As winter fades to spring so will the ability of companies to keep using the weather as an excuse for weak performance.
Blaming the snow, ice and freezing temperatures for softness in economic data and some high-profile earnings misses—such as Wednesday's FedEx disappointment—has been easy money for Wall Street.
Investors, in fact, have almost completely dismissed most negative news, whether it's out of earnings reports, economic data or tensions between Russia and its neighbors.
"It seems that the Street is very obsequiously willing to excuse anything and everything on the weather or whatever just to give an excuse to buy more stocks," economist Michael Pento of Pento Portfolio Strategies said. "It seems very silly to me."
(Read more: It's not the weather, stupid, it's the economy!)
Weakness in parts of the country, such as California, that were not snowed or iced under, as well as reduced growth in other parts of the world such as China and Japan, fly in the face of the weather excuse, Pento said.
The time for the carefree market attitude, then, likely may be nearing a close. For instance, FedEx actually initially rallied Wednesday morning off a massive earnings miss, but traders thought better of it through the day and the stock turned slightly negative in the afternoon session.
"Everybody is saying that the dog ate my homework," said Art Hogan, chief market strategist at Wunderlich Securities. "We are certainly in a market that is looking at good news as great news and bad news as 'let's blame it on the weather.' That never lasts for very long."
In keeping with the long-standing trend of dropping expectations heading into earnings season and then reporting a plethora of upside surprises, 317 of 496 companies in the topped estimates, a 63 percent beat rate that is about in line with historical averages, according to S&P Capital IQ.
(Read more: March market madness: The Wall Street bracket)
Total profit showed an 8 percent growth, which was better than the 5.7 percent expectation heading into earnings season but well below the 12 percent estimate from April 2012.
Estimates for first-quarter earnings are a different story entirely, though.
Projected earnings growth is just 0.7 percent, down from the meager 5 percent projected at the beginning of 2014. Revenue growth is expected to be a mere 3.4 percent.

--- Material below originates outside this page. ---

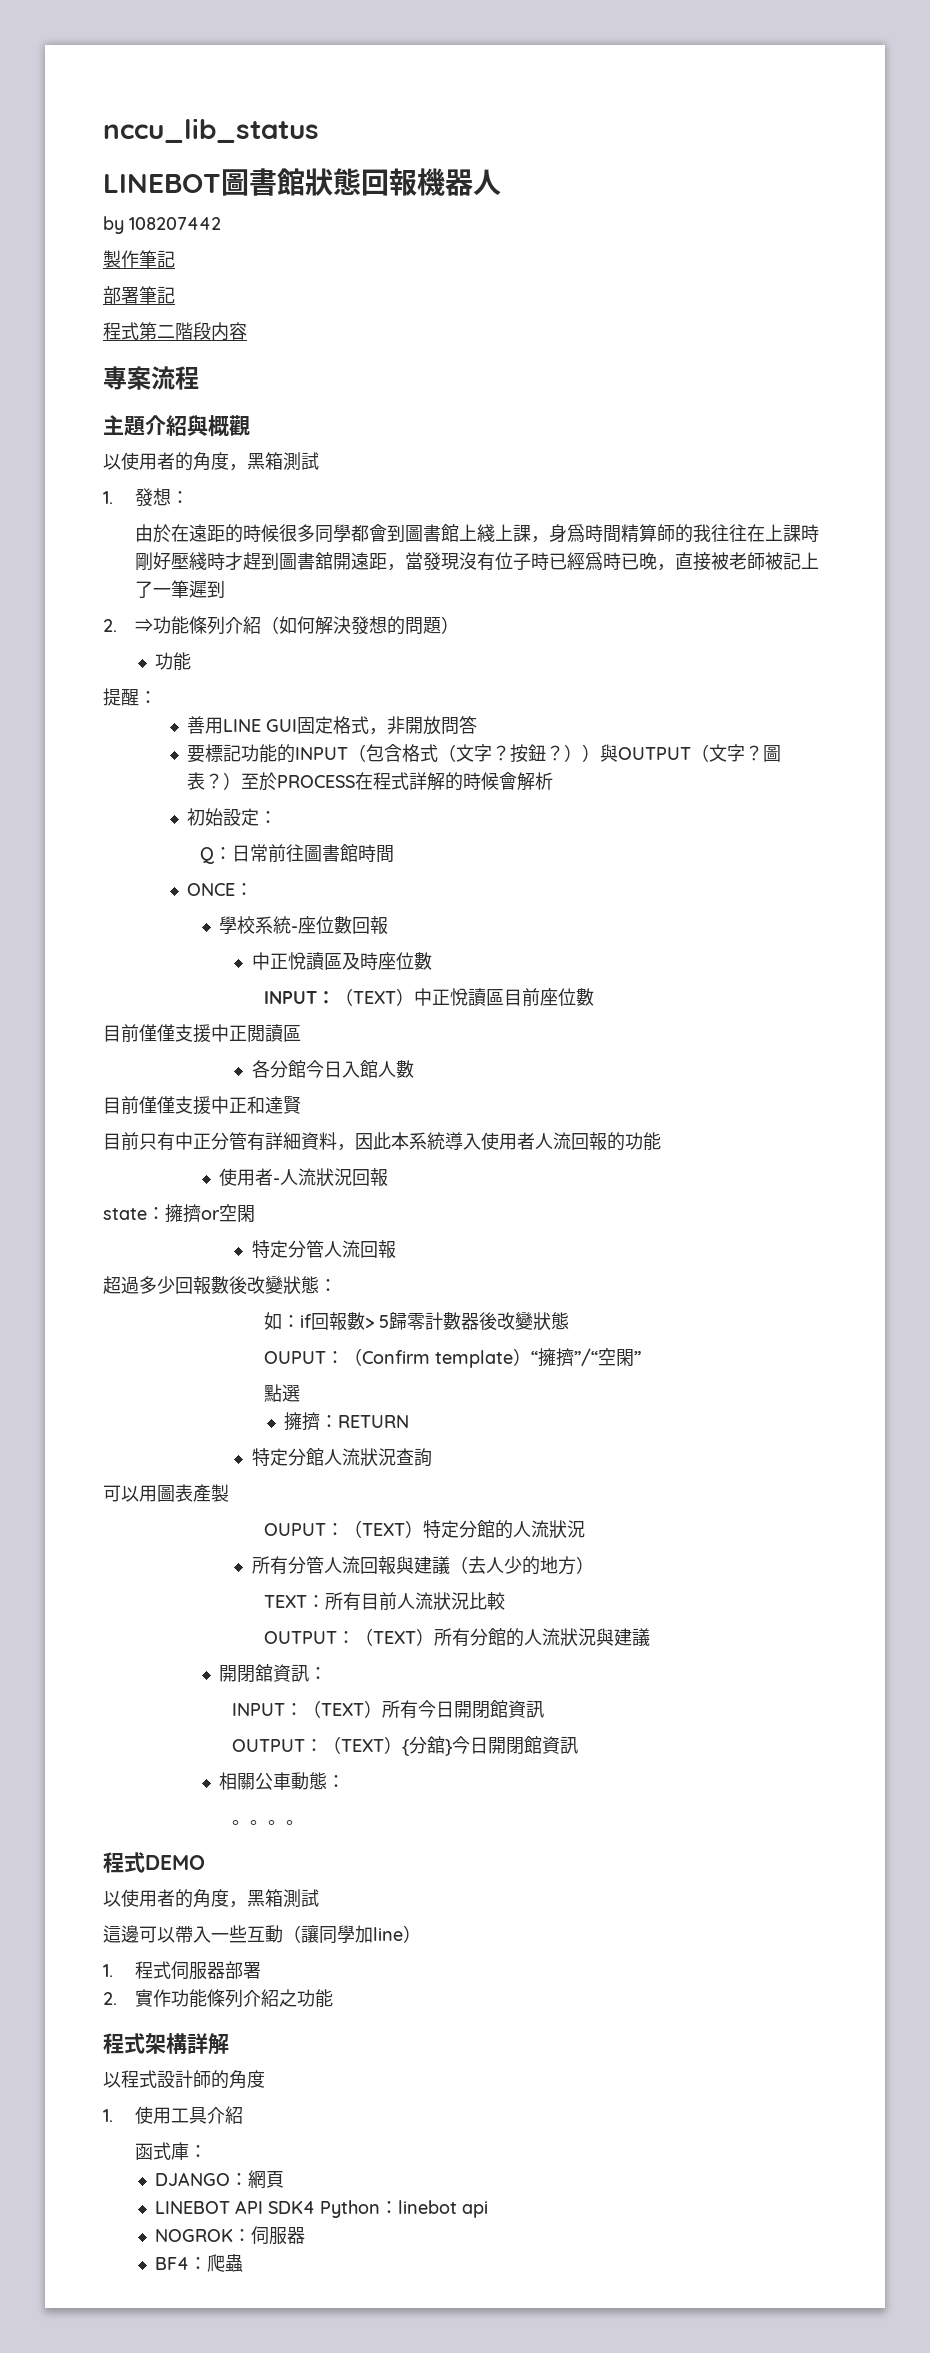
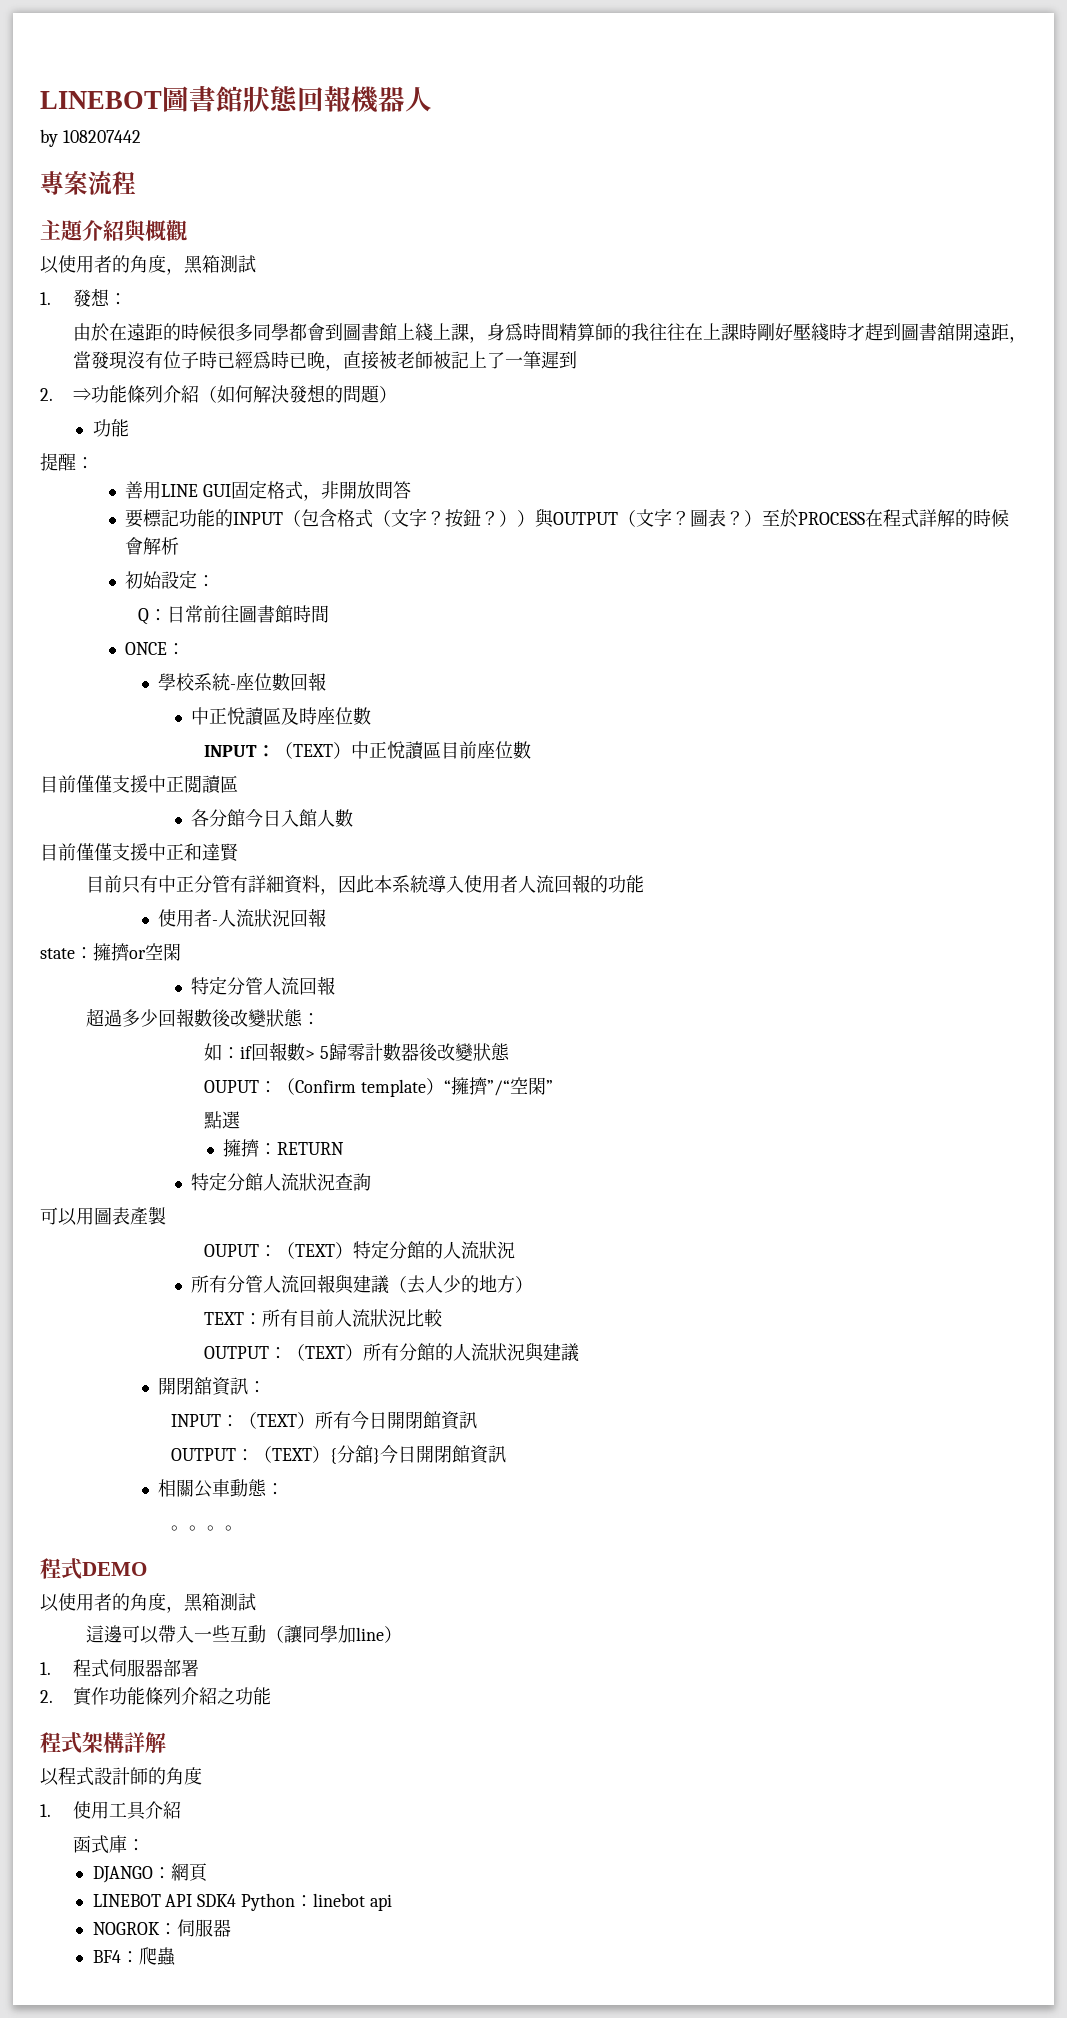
[103,118,319,143] nccu_lib_status // -> (40, 100) none
[103,250,175,268] [103,286,175,304] [103,322,247,341] // 製作筆記 // 部署筆記 // 程式第二階段内容 -> (141, 136) none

The challenge, then, will be for companies to convince investors that the first quarter is an anomaly driven by Mother Nature's bad mood and that future quarters will meet the expected 7.6 percent profit growth for the full year.
"The biggest issue potentially is what's going to happen when they don't have that excuse anymore. The weather's been sort of a shield," said Carol Roth, president of Intercap Merchant Partners. "There are a lot of other economic issues that are not going to go away."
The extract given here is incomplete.